Fernando Llano / AP
The Constituent Assembly of Venezuela has unanimously decided to free immunity from the self-proclaimed interim president, Juan Guaidó, and his supporters may signal the imminent arrest and persecution of the opposition leader who questions the reign of President Nicolás Maduro.
Until now, Maduro has renounced the arrest of Guaidó, which is supported by the Trump administration and several dozen other countries.
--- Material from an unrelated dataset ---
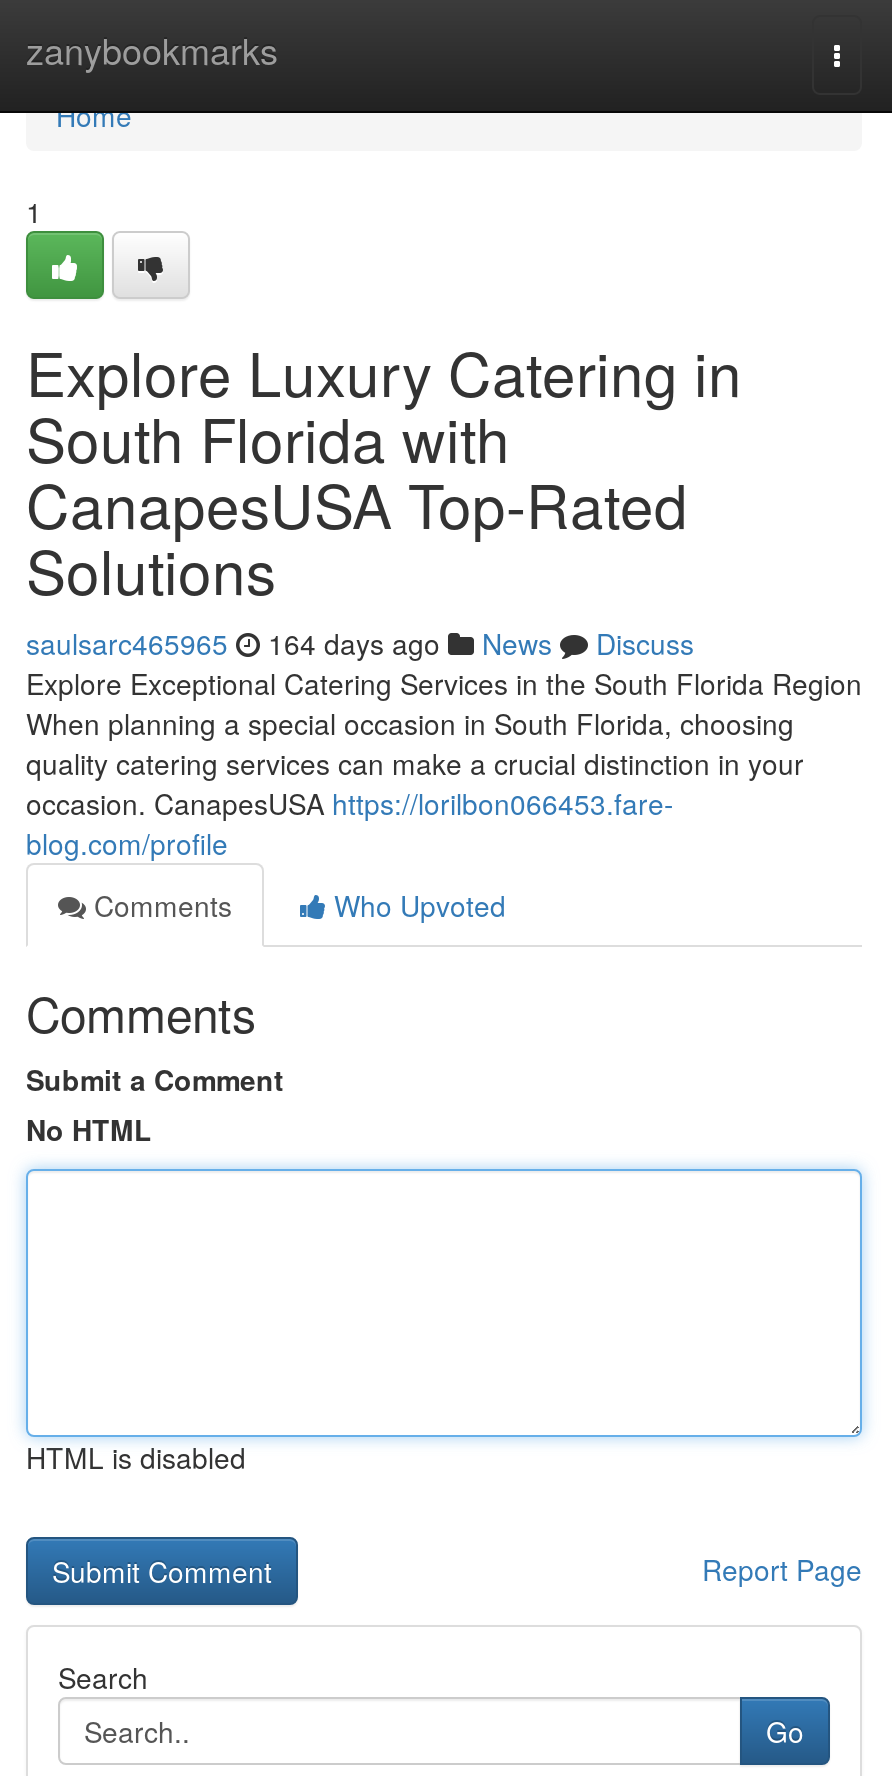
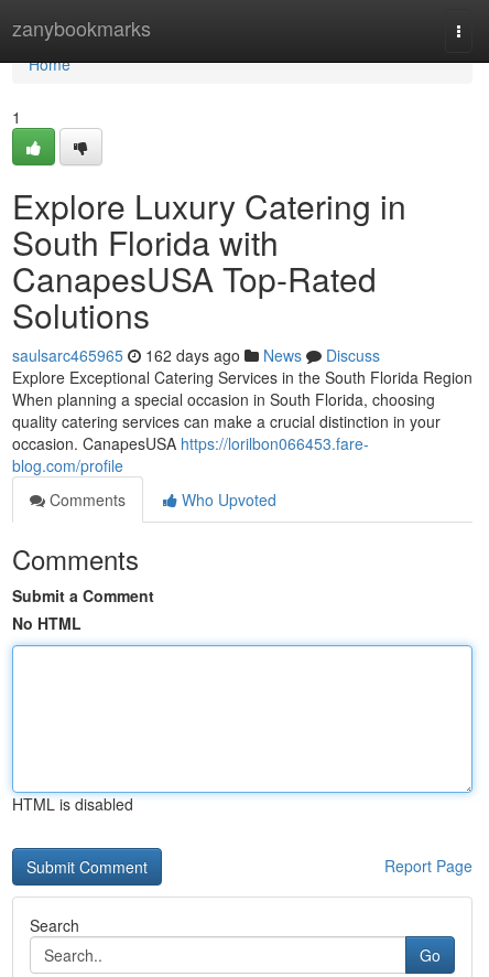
[26,623,694,663] saulsarc465965 164 days ago News Discuss -> [12,344,380,366] saulsarc465965 162 days ago News Discuss

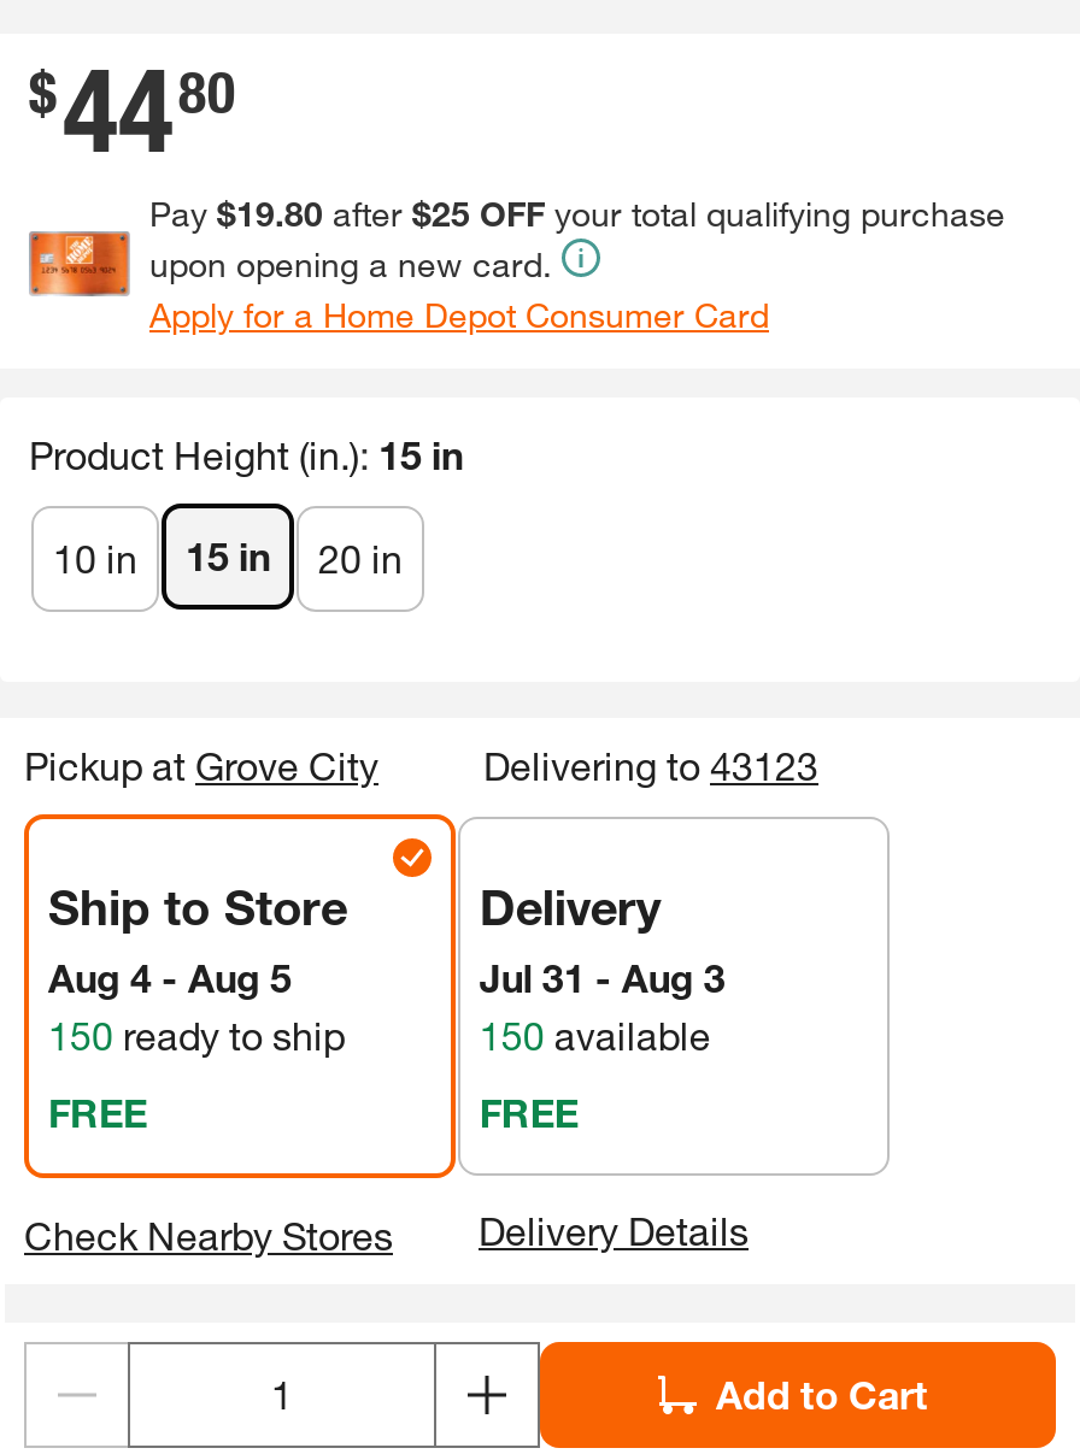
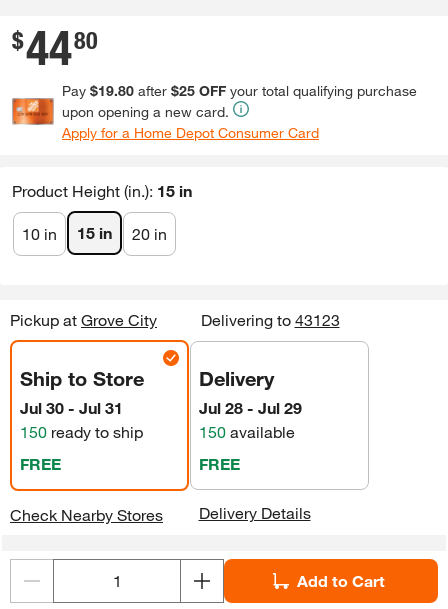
[48,954,292,1000] Aug 4 - Aug 5 -> [20,398,123,417] Jul 30 - Jul 31
[479,954,725,1000] Jul 31 - Aug 3 -> [199,398,302,417] Jul 28 - Jul 29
The constituent assembly is true to Maduro.
Guaidó declared himself interim president in January and led several public mobilizations to convince the Venezuelans that he could succeed Maduro and lead the country out of its political and economic crisis.
The Constituent Assembly resigned after Maikel Moreno, judge at the Supreme Court of Venezuela, demanded an ally from Maduro. At the end of February Guaidó slipped out of Venezuela and spent a week supporting his presidency request from European and South American countries. The opposition leader has also been accused of causing violence and illegal foreign funds.
Last week, Venezuelan state examiner Elvis Amoroso, another Maduro ally, banned Guaidó for 15 years in public office.
Before the vote by the Constituent Assembly, Guaidó criticized it and the Maduro-aligned Supreme Court.
"This is not even a persecution," he said, as quoted by Reuters. "This is Inquisition."
The Maduro government has increased its pressure on the opposition in other ways. Last month, government officials arrested Guaidó's chief of staff, Roberto Marrero, during a nocturnal raid on his home – a move Guaidó had condemned as a kidnapping.
Guaidó's wife, Fabiana Rosales, met up with heads of state and Venezuelan exile meetings in Florida on Tuesday. A press conference with Governor Ron DeSantis was delayed by concerns over a "security situation" in Venezuela – reportedly with Guaidó's safety.